We should not ignore Keith Thomas's claim that many contemporaries were immune to the pull of any form of organised religion and remained utterly ignorant of the rudiments of Christianity until their dying day. Along with Peter Clark's 'Third World' of excommunicates, these individuals may well have regarded Laudian changes in ritual and liturgy with careless indifference and wondered why rearranging church furniture (among other things) was causing such a fuss.(11) But how did regular churchgoers respond? The godly Puritan minority is both vociferous and conspicuous, especially after the collapse of the Personal Rule: people like the 15,000 Londoners who signed the Root and Branch petition in December 1640 calling for the abolition of episcopacy; the crowds who cheered for Prynne, Bastwick and Burton as their cars were cropped by order of the court of Star Chamber and purchased the hagiographical prints of their heroes which circulated after their public mutilation in 1637; and the Northampton woman presented before officials of the diocese of Peterborough for scolding some youths she caught playing sport one Sunday afternoon with the words 'they might choose whether the king should hang them for not obeying him or the devil burn them for so breaking the sabbath'.(12) Nor can we neglect those who participated in demolishing crucifixes, pictures and other Caroline 'idols' and in tearing down Cheapside Cross in 1643, lamented the suspension of stipendiary lecturers, or voted with their feet and left for America. Others seem to have objected to Caroline schemes for refurbishing churches for more practical reasons: their expense, resentment of the removal of family pews or profound distaste for neoclerical and sacerdotal pretensions.(18) It may be worth remarking that opposition to one element of the Laudian programme does not necessarily mean antagonism to all: individuals are rarely as logical and consistent as the 'isms' and 'ologies' historians dissect with the benefit of hindsight.
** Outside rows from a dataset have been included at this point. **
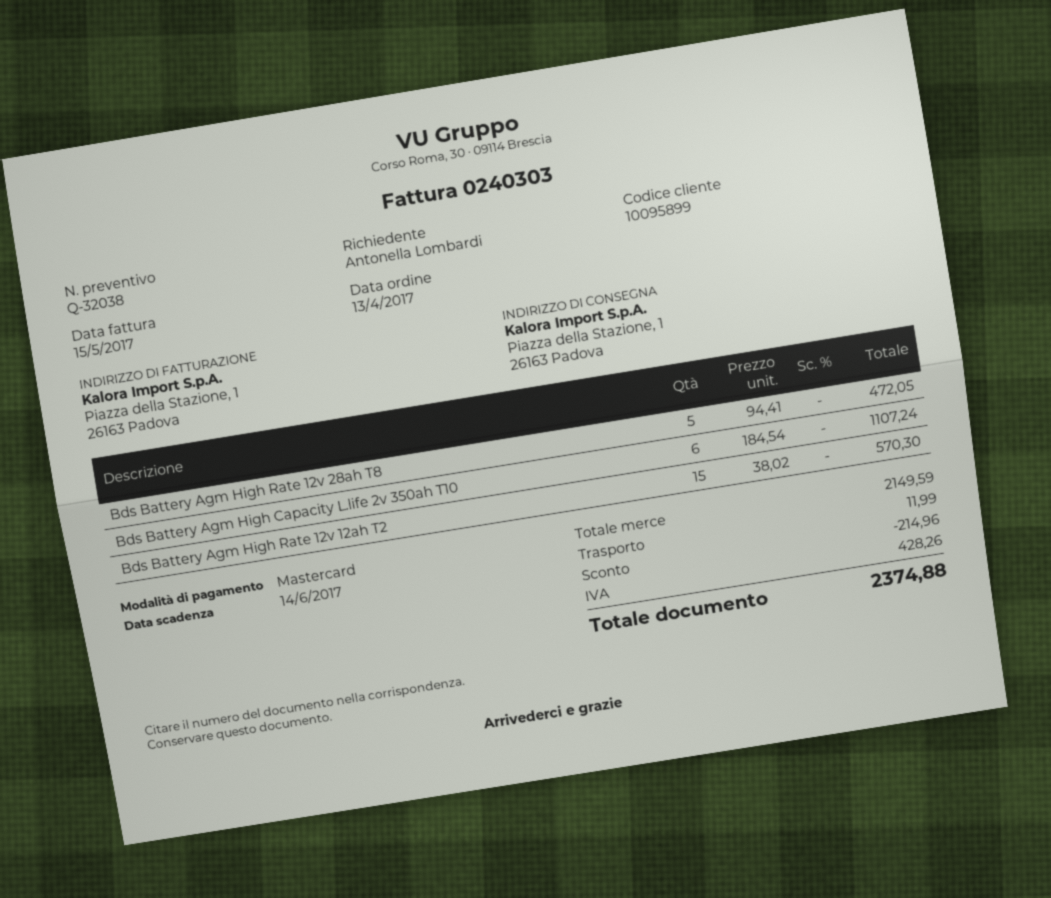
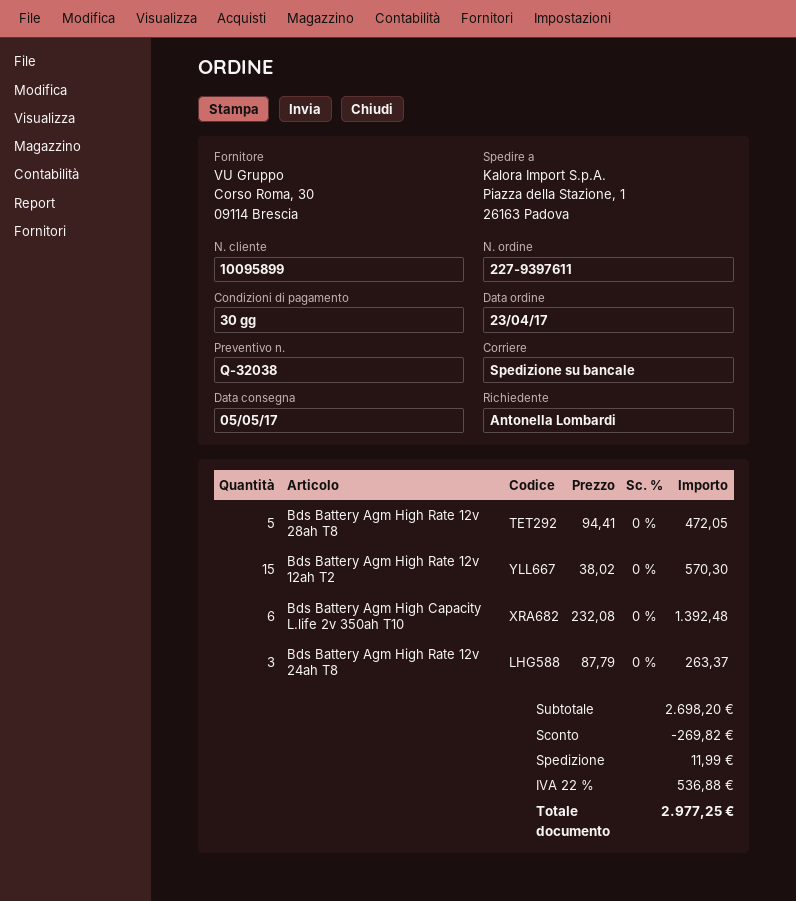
order date: 2017-04-13 -> 2017-04-23
Bds Battery Agm High Capacity L.life 2v 350ah T10: 6 x 184.54 = 1107.24 -> 6 x 232.08 = 1392.48
Bds Battery Agm High Rate 12v 24ah T8: none -> 3 x 87.79 = 263.37
subtotal: 2149.59 -> 2698.20
discount: 214.96 -> 269.82
tax: 428.26 -> 536.88
total: 2374.88 -> 2977.25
Evidence of positive approval for the episcopal initiatives and theological emphases of the 1630s is equally impressionistic, inferential and elusive. One might point to the anti-Puritan aldermen of Great Yarmouth whose views coincided with the priorities of local conformist divines;(14) the city father of Coventry who energetically defended Arminian tenets over the council house dinner table,(15) and to gentlemen and noblemen like Sir Robert Bannastre and Viscount Scudamore who thoroughly endorsed the renewed emphasis on reverence, ritual and the aesthetic and personally financed lavish restorations of their parish churches and private chapels.(16) It could also be argued that in some areas official action merely spurred on and sanctioned architectural improvements that were already well underway. Churchwardens' accounts index a significant rise in expenditure on interiors which predates the Caroline campaign by several decades; and Diarmaid MacCulloch, Julia Merritt and Ian Archer have drawn attention to the 'minor building revolution' that was gathering momentum in both city and country parishes from the last years of the sixteenth century. As both MacCulloch and Merritt note, however, the priorities of these late Elizabethan and Jacobean schemes to restore church fabrics often seem to have clashed rather than concurred with the alterations later dictated by Archbishops Laud and Neile. Not all the supporters of such beautification programmes fit neatly into a Laudian or proto-Laudian mould.(17) Yet a sensitive reading of the same records suggests to Kevin Sharpe that at least some parishioners regarded the altar rails their neighbours hated with a passion as objects of communal pride. Why else, he asks, would they describe such items as 'comely', 'handsome' and 'fine'?(18) George Bernard maintains that the erection of such enclosures is a better test of commitment than their demolition, while Dr Sharpe insists that a willingness to pay for controversial furnishings, elaborate surplices, gilt candlesticks and communion plate implies sympathy if not enthusiasm for Laudian strategies.(19) Here, however, we confront 'a conundrum of compliance' no less puzzling than the one which has long exercised revisionist scholars of the English Reformation.(20) Does silence and compliance really mean consent?
It is certainly striking that scholars such as Kevin Sharpe who suspect Laudianism may have had popular appeal are usually also those who reject the notion that it represented a radical break with the Elizabethan and Jacobean past. Historians like Nicholas Tyacke who see it as a radical challenge to established trends, on the other hand, are more inclined implicitly to dismiss this possibility or at least to reserve judgement discreetly. The underlying presupposition seems to be that the English people adhere, barnacle-like, to whatever represents established 'tradition'. But the two issues should not be confused. The unpopularity of archiepiscopal policies in the 1630s is not a corollary of their novelty: even if the activities of Laud and his adherents disrupted settled parochial patterns it would be wrong to assume automatically that they aroused discontent. Changes ordained from above are sometimes warmly embraced by those upon whom they are imposed - a fact Reformation historians have perhaps been prone to forget. The most likely scenario is surely a deeply divided society, a society fractured along fault lines which may help us account for the structure of popular allegiance after the fighting began in 1642. Of course, as Ian Green has observed, there are hazards in trying to interpret the reign of Charles I merely as a prelude to the Civil War.(21) It may be more useful to analyse it as the tail-end of attempts to turn England into a Protestant nation.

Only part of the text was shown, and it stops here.